Former Colombian President Alvaro Uribe is organizing potential candidates to challenge President Juan Manuel Santos‘ power in the legislature ahead of elections in 2014, news network Noticias Uno reported Sunday.
Although Uribe and Santos are both members of the Social Party of National Unity (U Party), rumors have started to circulate that Uribe will create a new party to challenge the sitting president, putting the future of the U Party into question.
U Party Senator Armando Benedetti warned the party may be on the brink of collapse. “U politicians seem like divorced parents. [Members] are not to blame for anything, the people who created the party [have] distanced themselves from us,” Benedetti told newspaper El Colombiano.
Others are not as pessimistic as Benedetti, but most acknowledge that the Santos-Uribe rivalry has put substantial pressure on the party.
“We’re not in crisis, but we are going through a stressful time on which rests the future of the party, and what decisions will be made depends on Uribe’s stance in the elections,” U Party Senator Mauricio Lizcano told El Colombiano.
Although Uribe has not confirmed he will create a new party, his recent meetings with high ranking officials have caused serious speculation in Bogota. The former president met with Senator and U Party president Juan Lozano, the president of Colombia’s cattle association Fedegan Jose Felix Lafaurie, and Uribe’s former Minister of Social Protection Diego Palacio Betancur over the weekend.
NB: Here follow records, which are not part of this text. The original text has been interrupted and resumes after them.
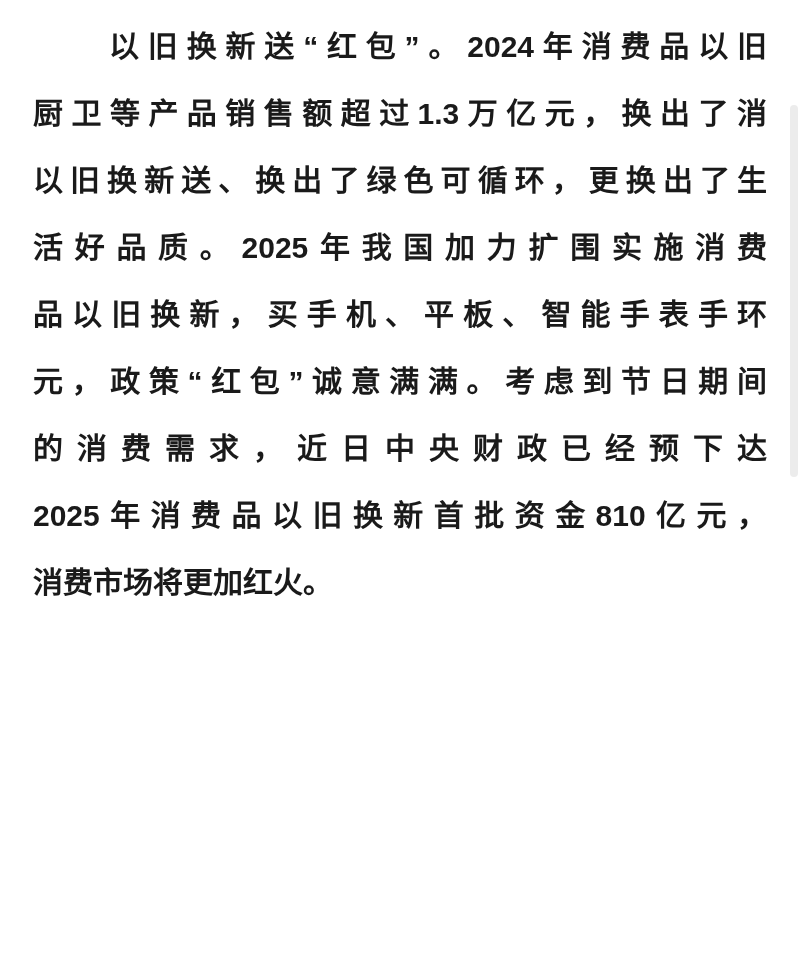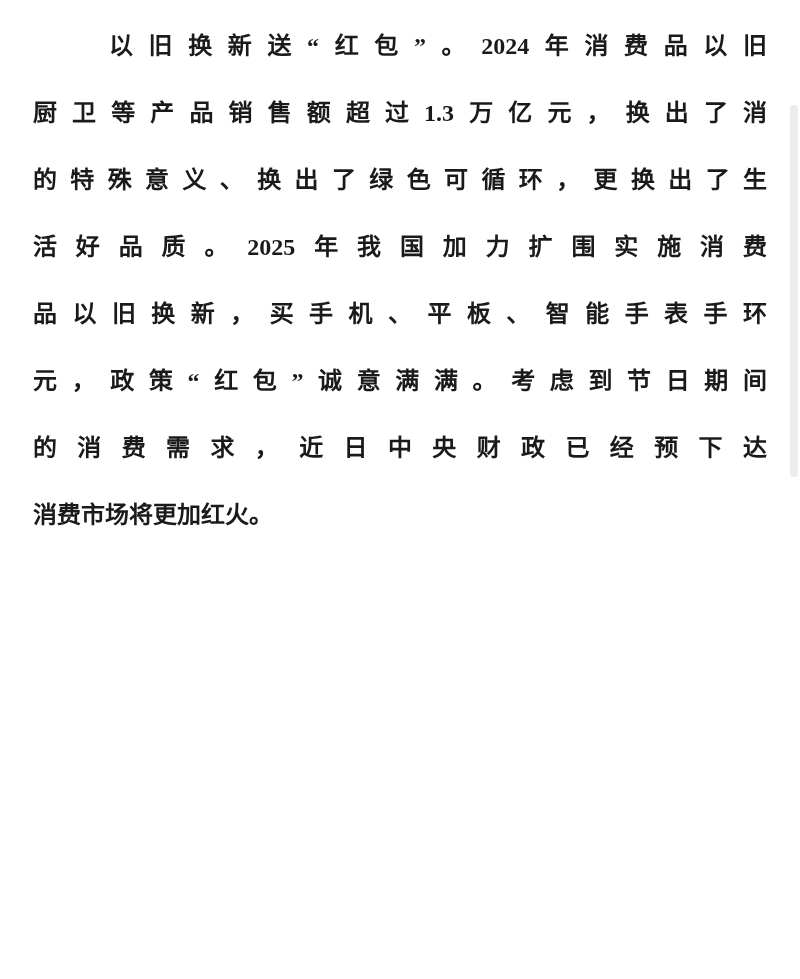--- a/index.html
+++ b/index.html
@@ -21,10 +21,9 @@
     width: 734px;
     color: #1a1a1a;
     font-weight: 700;
-    font-size: 24px;
+    font-size: 30px;
     line-height: 67px;
     letter-spacing: 0;
-    font-family: Liberation Serif, serif;
   }
   .line {
     text-align: justify;

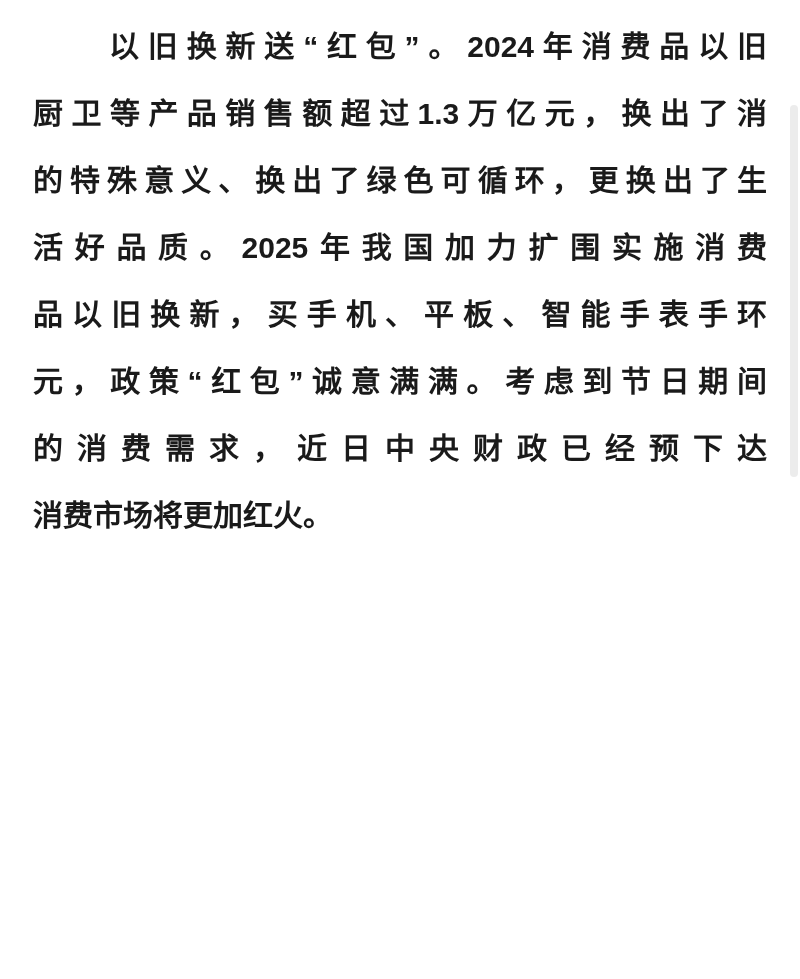--- a/index.html
+++ b/index.html
@@ -54,7 +54,7 @@
 <div class="text-block">
   <div class="line first">以旧换新送“红包”。2024年消费品以旧</div>
   <div class="line">厨卫等产品销售额超过1.3万亿元，换出了消</div>
-  <div class="line">的特殊意义、换出了绿色可循环，更换出了生</div>
+  <div class="line">以旧换新送、换出了绿色可循环，更换出了生</div>
   <div class="line">活好品质。2025年我国加力扩围实施消费</div>
   <div class="line">品以旧换新，买手机、平板、智能手表手环</div>
   <div class="line">元，政策“红包”诚意满满。考虑到节日期间</div>

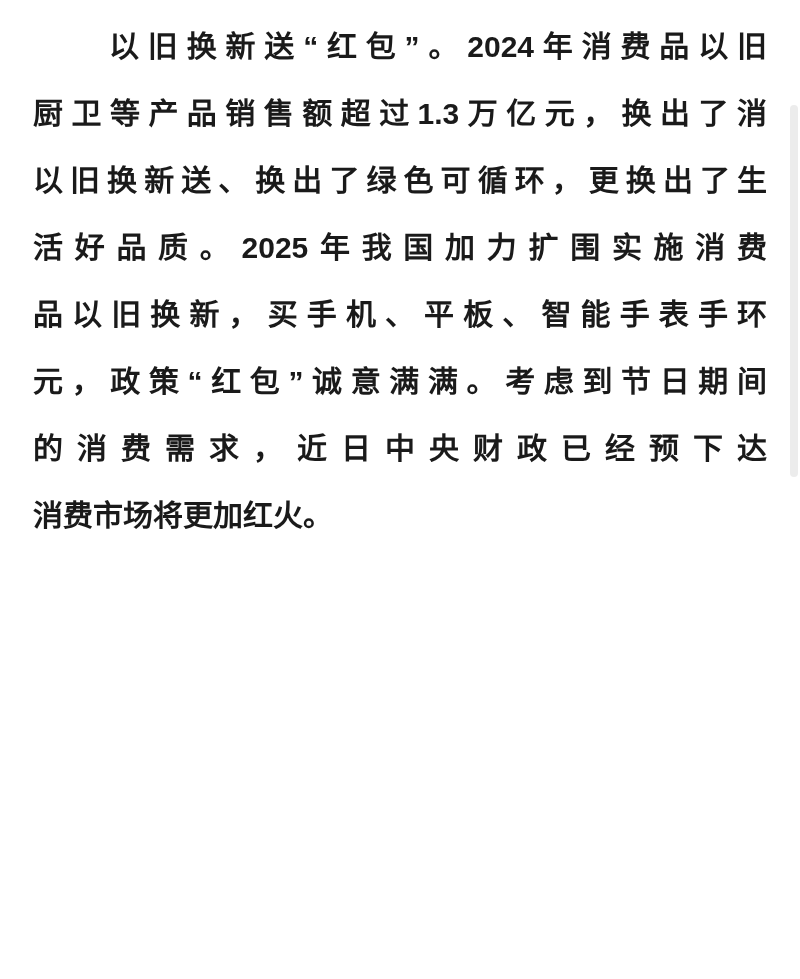--- a/index.html
+++ b/index.html
@@ -59,6 +59,7 @@
   <div class="line">品以旧换新，买手机、平板、智能手表手环</div>
   <div class="line">元，政策“红包”诚意满满。考虑到节日期间</div>
   <div class="line">的消费需求，近日中央财政已经预下达</div>
+  <div class="line">2025年消费品以旧换新首批资金810亿元，</div>
   <div class="line last">消费市场将更加红火。</div>
 </div>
Uribe remains very popular both among the electorate and politicians with a recent poll showing 53% of Colombians consider him the best president since 1986, although many of his closest supporters still do not support the splintering of the party.
“Defending the work of President Uribe cannot mean betting on the failure of President Santos. What we are going to keep trying is to restore communication between them, or at least that these differences of opinion can be adjudicated in the party, which is the party of both,” said U Party Senator and former Uribe ally Roy Barreras.
Although Santos was Uribe’s chosen successor, rifts developed between them shortly after Santos took office and the two have not spoken in person for many months.
“The only communication they have is through social networks,” said U Party Senator Juan Carlos Velez, referring to the public debates the two presidents have on the social networking platform Twitter.
There are no concrete numbers on how many party members would abandon the U Party if Uribe creates his own, but 82 U Party senators would have to decide where their loyalties lie and this could drastically alter the course of the upcoming 2014 legislative and presidential elections.